When I searched for the adjective _correcte _(feminine form), the Collins tab and corresponding translations didn't appear at all, just the WR entries with the Oxford ones below them. I notice this is true on the Collins Reverso site as well: instead of the entry for _correct -e,_ the entry for the adverb _correctement _appears, as well as the collaborative definitions for expressions like _tenue correcte exigée_ in which the feminine form naturally appears.

Edited to add: same result for _soucieuse_, the feminine form of _soucieux_. The feminine forms seem to be recognized by the search tools for WR and Oxford, but not Collins (although their own Reverso site did recognize this one.)


----------



## Parla

Mike, why British dictionaries when the spelling checker is clearly based on US spelling?


----------



## mkellogg

Erizo, I plan to do a lot more in January, but I made a quick change that does much of what you are looking for.  Thanks!
Kelly, this problem should go away on Thursday with the Oxford dictionaries.
Parla, this should get standardized on something or other this week sometime.

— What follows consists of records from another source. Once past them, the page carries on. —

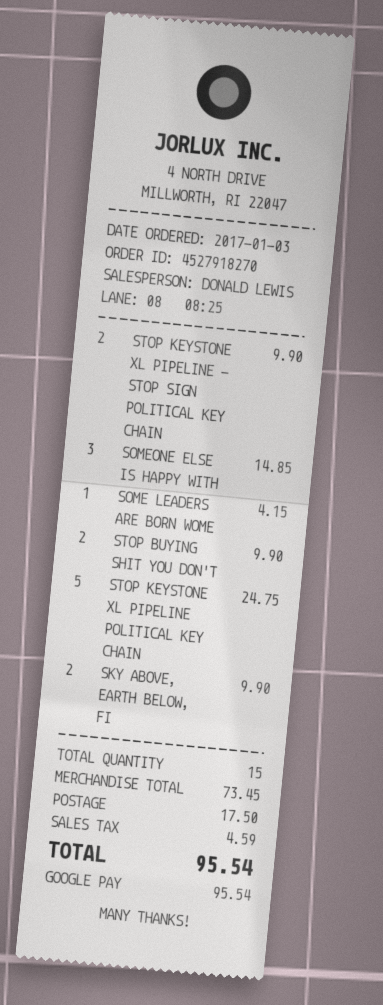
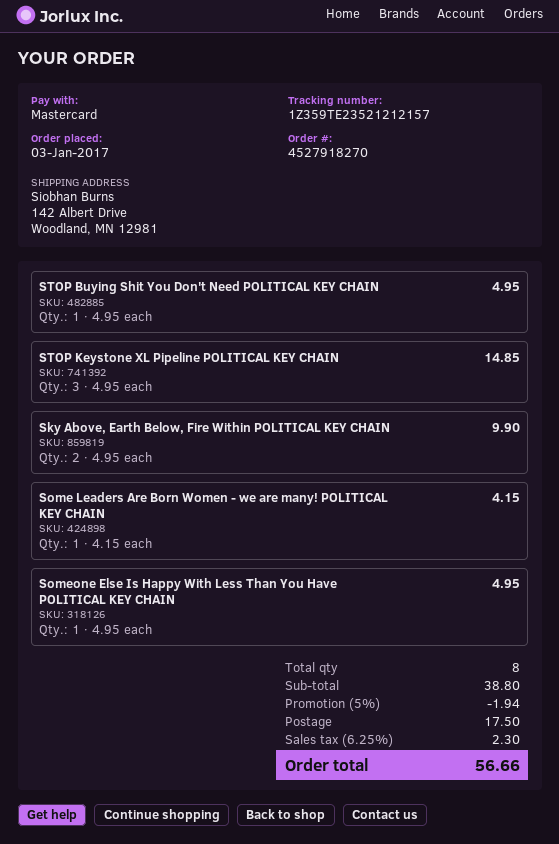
payment method: Google Pay -> Mastercard
STOP KEYSTONE XL PIPELINE - STOP SIGN POLITICAL KEY CHAIN: 2 for 9.90 -> none
SOMEONE ELSE IS HAPPY WITH: 3 for 14.85 -> 1 for 4.95
STOP BUYING SHIT YOU DON'T: 2 for 9.90 -> 1 for 4.95
STOP KEYSTONE XL PIPELINE POLITICAL KEY CHAIN: 5 for 24.75 -> 3 for 14.85
total quantity: 15 -> 8
subtotal: 73.45 -> 38.80
discount: none -> 5% = 1.94
tax: 4.59 -> 2.30
total: 95.54 -> 56.66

Thanks for your reports. If you have any more, please write me through the Contact Us form below.


----------



## Tonio_spain

I miss the American phonetic representacion of Oxford dictionary.


----------



## mkellogg

Tonio_spain said:


> I miss the American phonetic representacion of Oxford dictionary.


Somebody else had mentioned that to me.  I will try to get it back.


----------



## osheari1

Hi Mike,
I'm curious how far along the Russian dictionary is in the transition process. the definitions of many words right now are quite incomplete, and frankly not useable in some circumstances. for example, способ gives a one word definition "way" which is unfortunately unusable as on its own. Also, many irregular verbs (and even normal verbs), don't have their conjugations displayed. 
I'm wondering, will this be a permanent change due to the collins dictionary?


----------



## mkellogg

osheari, please write me through the Contact Us form at the bottom of the page with an example or two and I will investigate.

I am completely unhappy with the formatting of the Russian dictionary for now, but this Collins Russian dictionary should be comparable to the one from Oxford.


----------



## mjelen

denle tiempo a a la gente de wordreference. acuérdense cuando arrancó wikipedia: cómo nos reíamos y seguíamos consultando la británica en papel. ¡já! todos los usuarios podemos dar una mano. WR se lo merece. no jodan, WR me salvó la vida y terminó siendo mejor que cualquier diccionario en papel. en un año nadie se va a acordar que acá estuvo el collins. y si no entienden lo que escribí, busquen acá mismito, y si les da pereza, chicos y chicas, vamos a gritarlo en esperanto: WR RULES!


----------



## LisaJD

That's awful!  The Oxford dictionary was the best part of WordReference! No offence, but the WordReference dictionary (and the Collins neither) just does not compare...  Why has this been done??


----------



## njfworld

LisaJD said:


> That's awful!  The Oxford dictionary was the best part of WordReference! No offence, but the WordReference dictionary (and the Collins neither) just does not compare...  Why has this been done??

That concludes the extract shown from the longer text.